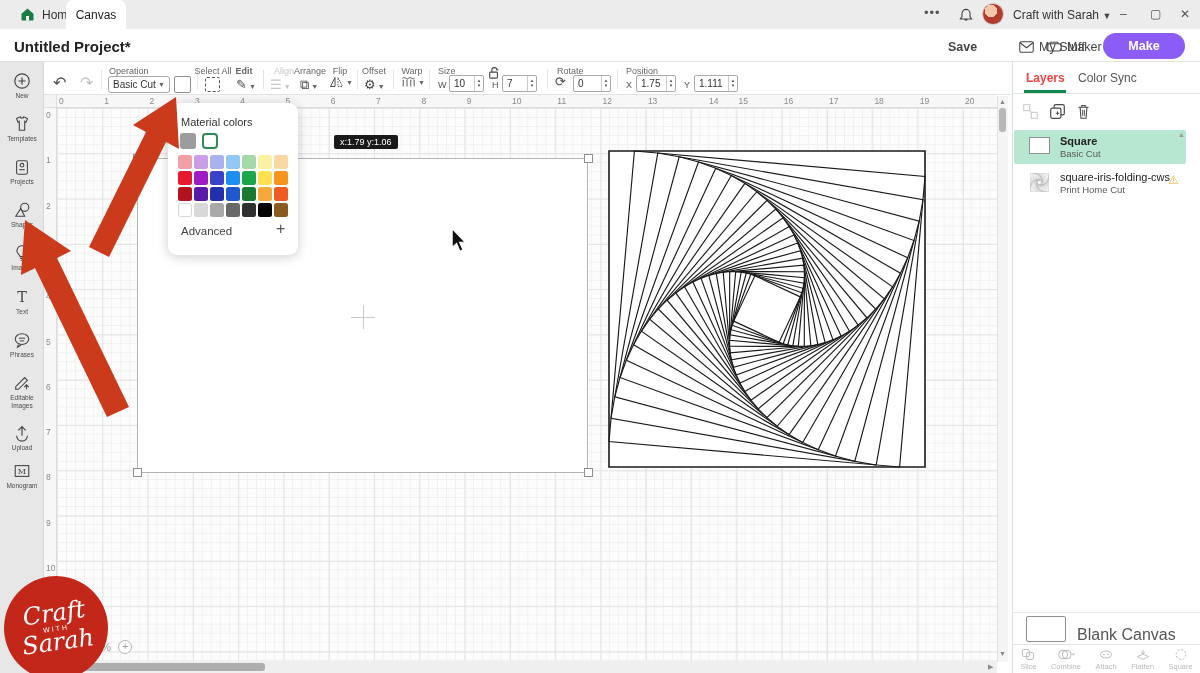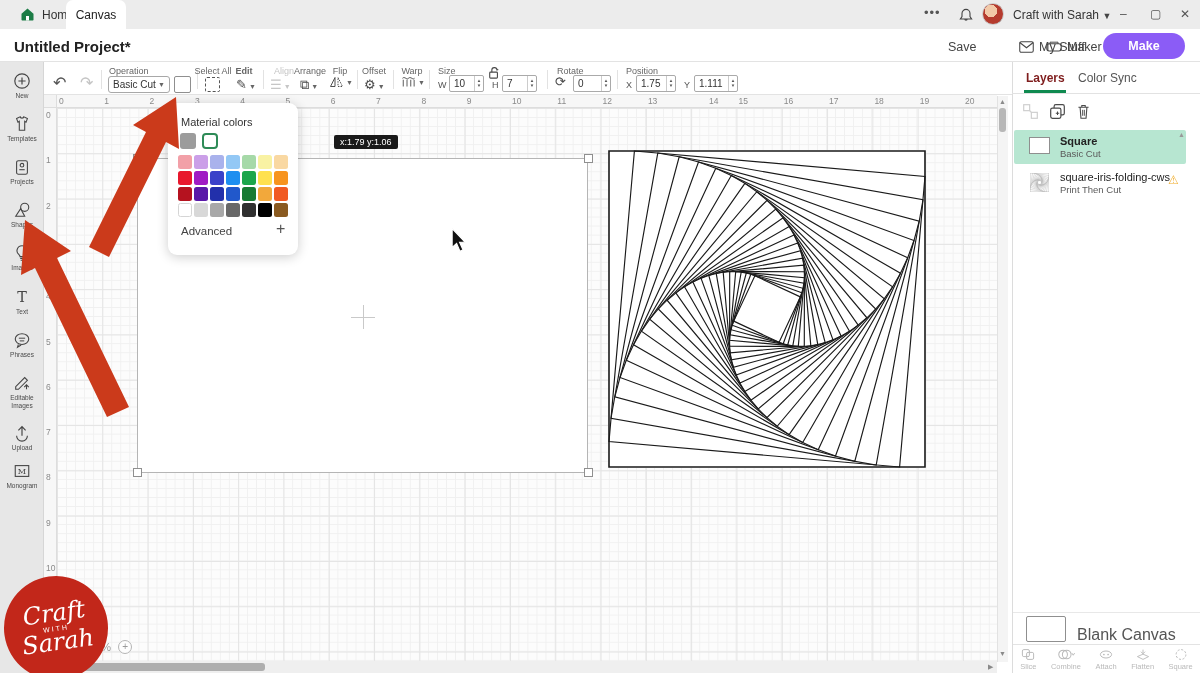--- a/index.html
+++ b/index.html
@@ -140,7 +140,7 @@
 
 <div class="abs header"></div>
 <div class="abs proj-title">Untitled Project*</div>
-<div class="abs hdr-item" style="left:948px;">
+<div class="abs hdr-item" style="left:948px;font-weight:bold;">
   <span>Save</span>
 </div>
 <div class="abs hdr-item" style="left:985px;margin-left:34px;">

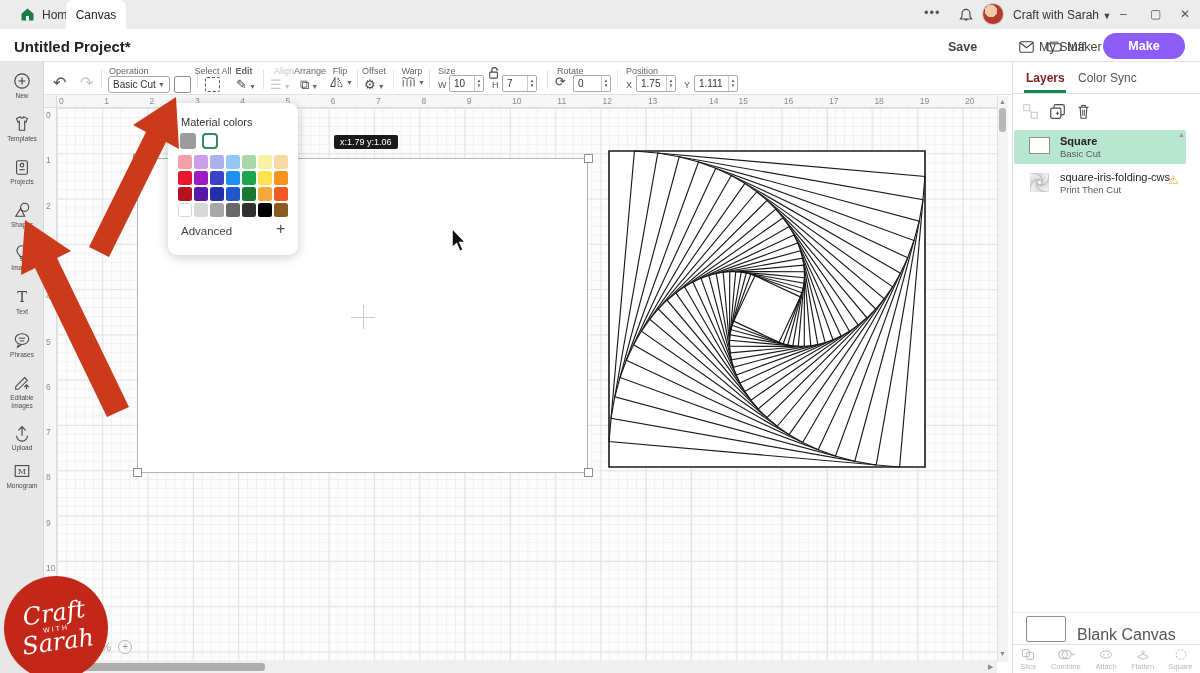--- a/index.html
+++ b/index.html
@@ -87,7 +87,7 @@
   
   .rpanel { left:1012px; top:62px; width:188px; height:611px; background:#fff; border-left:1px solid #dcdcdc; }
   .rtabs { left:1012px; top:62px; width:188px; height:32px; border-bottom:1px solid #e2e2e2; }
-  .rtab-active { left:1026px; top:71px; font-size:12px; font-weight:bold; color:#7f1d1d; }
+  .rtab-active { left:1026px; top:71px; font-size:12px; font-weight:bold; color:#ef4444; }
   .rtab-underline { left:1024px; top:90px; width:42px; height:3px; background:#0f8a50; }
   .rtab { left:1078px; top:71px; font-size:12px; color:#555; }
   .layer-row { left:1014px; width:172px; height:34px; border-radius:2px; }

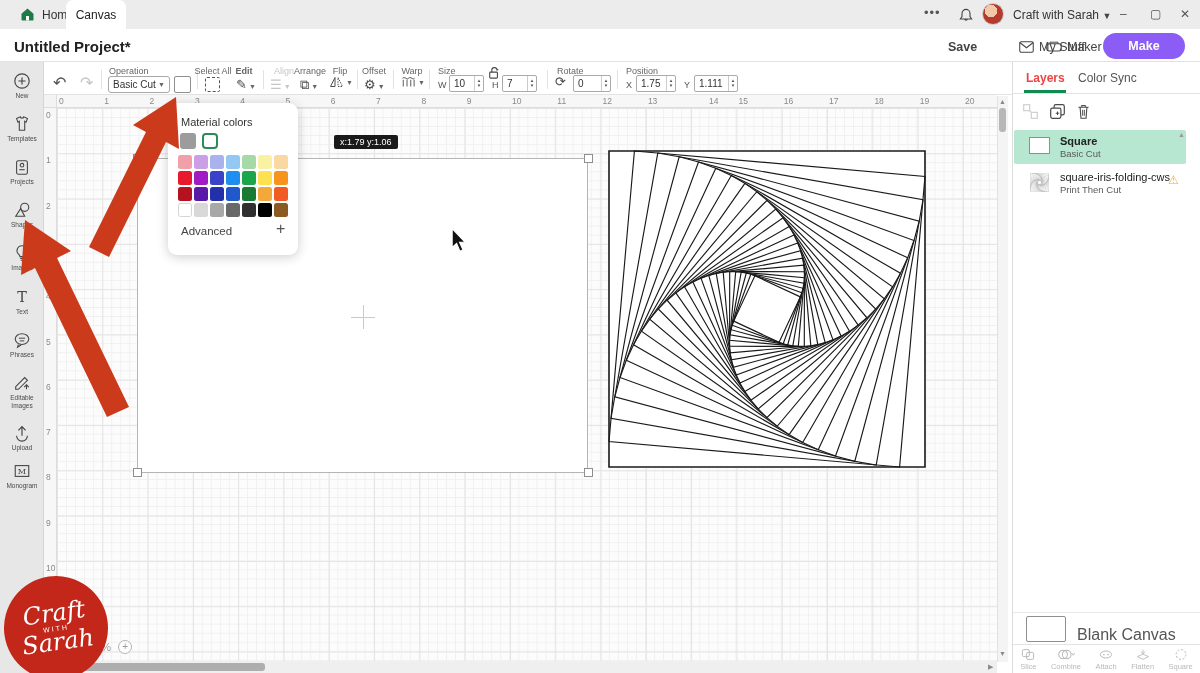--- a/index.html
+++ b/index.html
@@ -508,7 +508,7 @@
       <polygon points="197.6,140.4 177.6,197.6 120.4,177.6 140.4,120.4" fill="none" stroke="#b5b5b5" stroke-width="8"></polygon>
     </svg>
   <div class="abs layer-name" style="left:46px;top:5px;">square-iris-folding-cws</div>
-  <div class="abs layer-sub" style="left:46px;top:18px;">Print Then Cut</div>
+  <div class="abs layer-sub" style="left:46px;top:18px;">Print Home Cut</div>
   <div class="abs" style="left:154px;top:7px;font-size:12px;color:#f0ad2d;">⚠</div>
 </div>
++++++
[Exercise goal]: The answer should consist of all lines from the records above that hold the word "active".

[Exercise output]:
-  .rtab-active { left:1026px; top:71px; font-size:12px; font-weight:bold; color:#7f1d1d; }
+  .rtab-active { left:1026px; top:71px; font-size:12px; font-weight:bold; color:#ef4444; }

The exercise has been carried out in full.